I placed the groceries inside the hatchback and climbed into the driver’s seat. I reflected on what had just happened. Not an hour before, I had been feeling disoriented and broken. Now, I felt only a sense of peace, with an undercurrent of happiness. What had happened?

The answer: I got connected. 

In the doctor’s office and the grocery store, I hadn’t really been broken. I had just been lost — lost in thought, lost in fear, lost in a forest of small-self concerns. I had separated myself from the world around me by focusing on myself. I had disconnected myself from the whole. 

When the old man paid for my groceries, my consciousness shifted. The shock of his act politely slapped me in the face, waking me from my stupor of self-centered thought. Kindness woke me up into the world. Generosity pulled me into the present moment, out of my head and into my heart. I reconnected.

Sitting there, hands on the steering wheel, I realized it wasn’t a random act of kindness that had shifted me from frustration to freedom. It was a random act of connection.

*

We’re not broken. We’re just disconnected.

This realization awoke compassion within me. I wondered, how many other people around me are feeling broken, but are really just suffering from disconnection? There must be so many. 

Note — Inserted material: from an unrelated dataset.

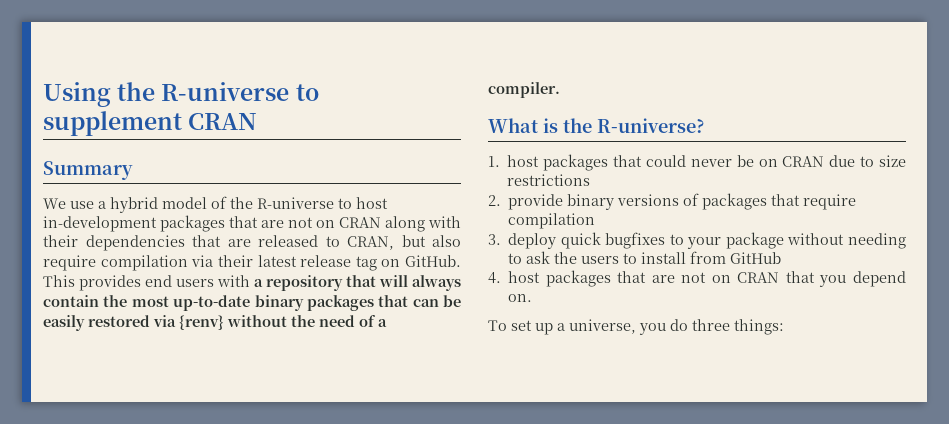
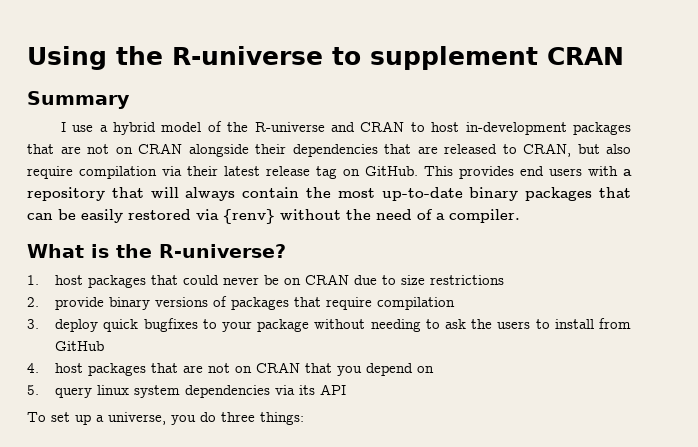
[43,198,66,209] We -> [60,122,66,132] I
(334, 203) none -> [331,121,405,132] and CRAN
[385,216,461,232] along with -> [188,144,249,157] alongside
[508,294,533,302] on. -> [417,366,435,373] [27,384,347,398] on // 5. query linux system dependencies via its API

I realized I could reach out more. I could connect. Shifting consciousness is something I have the power to do. We all have it. By taking time to connect with others, we can be agents of healing in circles that expand far beyond our own lives. And conversely, if we’re feeling down, we can reach out to connect with someone, knowing that in reaching out we can be healed. 

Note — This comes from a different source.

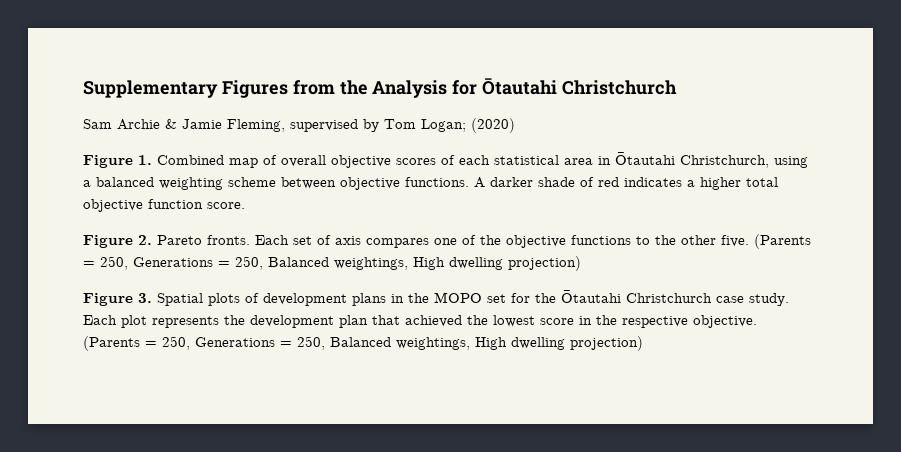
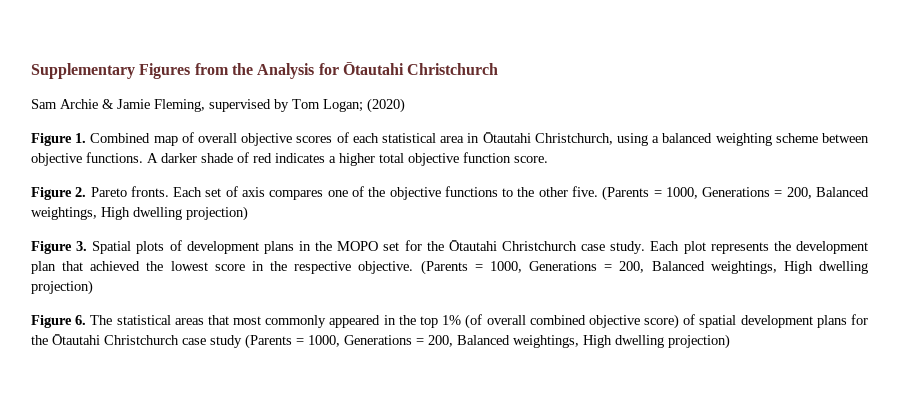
[100,256,263,270] 250, Generations = 250, -> [665,187,812,199] 1000, Generations = 200,
[162,336,643,351] 250, Generations = 250, Balanced weightings, High dwelling projection) -> [489,261,868,274] [31,280,93,295] [31,314,868,329] [31,334,730,349] 1000, Generations = 200, Balanced weightings, High dwelling projection) // Figure 6. The statistical areas that most commonly appeared in the top 1% (of overall combined objective score) of spatial development plans for the Ōtautahi Christchurch case study (Parents = 1000, Generations = 200, Balanced weightings, High dwelling projection)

We don’t have to buy someone’s groceries to connect with them. Connection is free. We can give them a hand, a smile, a kind word, a knowing glance. We can speak with them for a moment, sit next to them and say hello, or ask about their life. It doesn’t take money. It only takes an attentive presence. And if we can perform a random act of kindness now and then, maybe pay for some groceries, that’s a bonus.

Back in the car, I mindfully slipped the little emerald card back into its cozy slot in my wallet, and tucked the wallet into the pocket of my bag. I smiled to myself as I turned the key in the ignition and backed out of my parking spot. 

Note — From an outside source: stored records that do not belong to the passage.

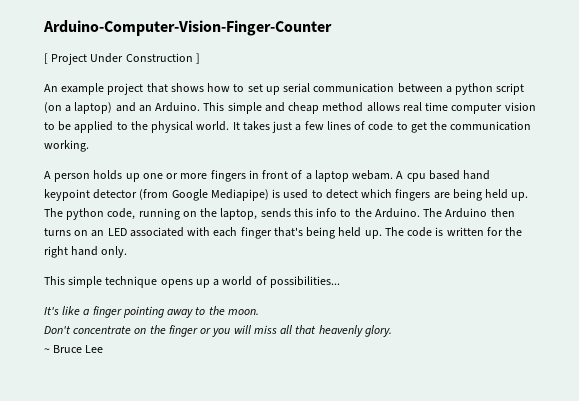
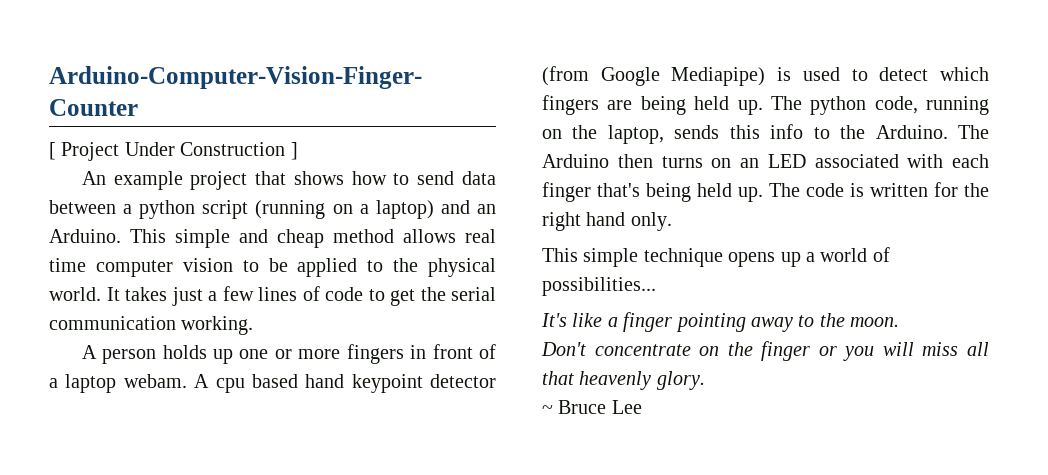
[247,83,395,95] set up serial communication -> [417,171,497,185] send data
[44,102,62,113] (on -> [255,200,353,219] (running on
(448, 125) none -> [451,287,496,301] serial

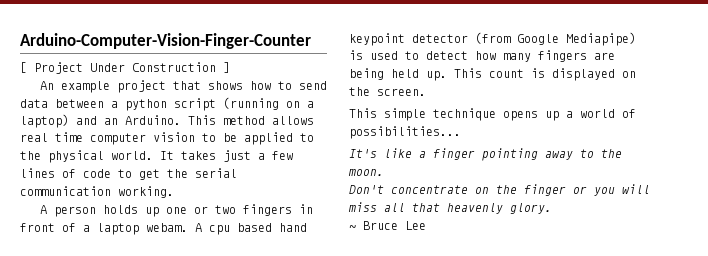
[175,229,324,248] simple and cheap -> (216, 120) none
[298,349,341,359] more -> [214,205,236,214] two
[940,67,989,81] which -> [475,51,531,62] how many
[770,96,989,115] [542,124,989,144] [542,154,989,168] [542,182,989,202] [542,212,672,231] The python code, running on the laptop, sends this info to the Arduino. The Arduino then turns on an LED associated with each finger that's being held up. The code is written for the right hand only. -> [454,68,636,81] [349,87,426,96] This count is displayed on the screen.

Had I just been feeling broken? I could hardly remember.

I took a deep breath, and as I exhaled I heard myself say, in whispered reverence. “Thank you.” 

And just as quickly as I spoke, I heard a warm and cheerful reply echo back to me:

“Don’t thank me, thank the store.”

I stepped on the gas and headed toward home. In the rearview mirror I saw remnants of my broken and small feelings bouncing down the road behind me. I looked beside me, and swore I saw the entire web of interconnected being riding in the passenger seat.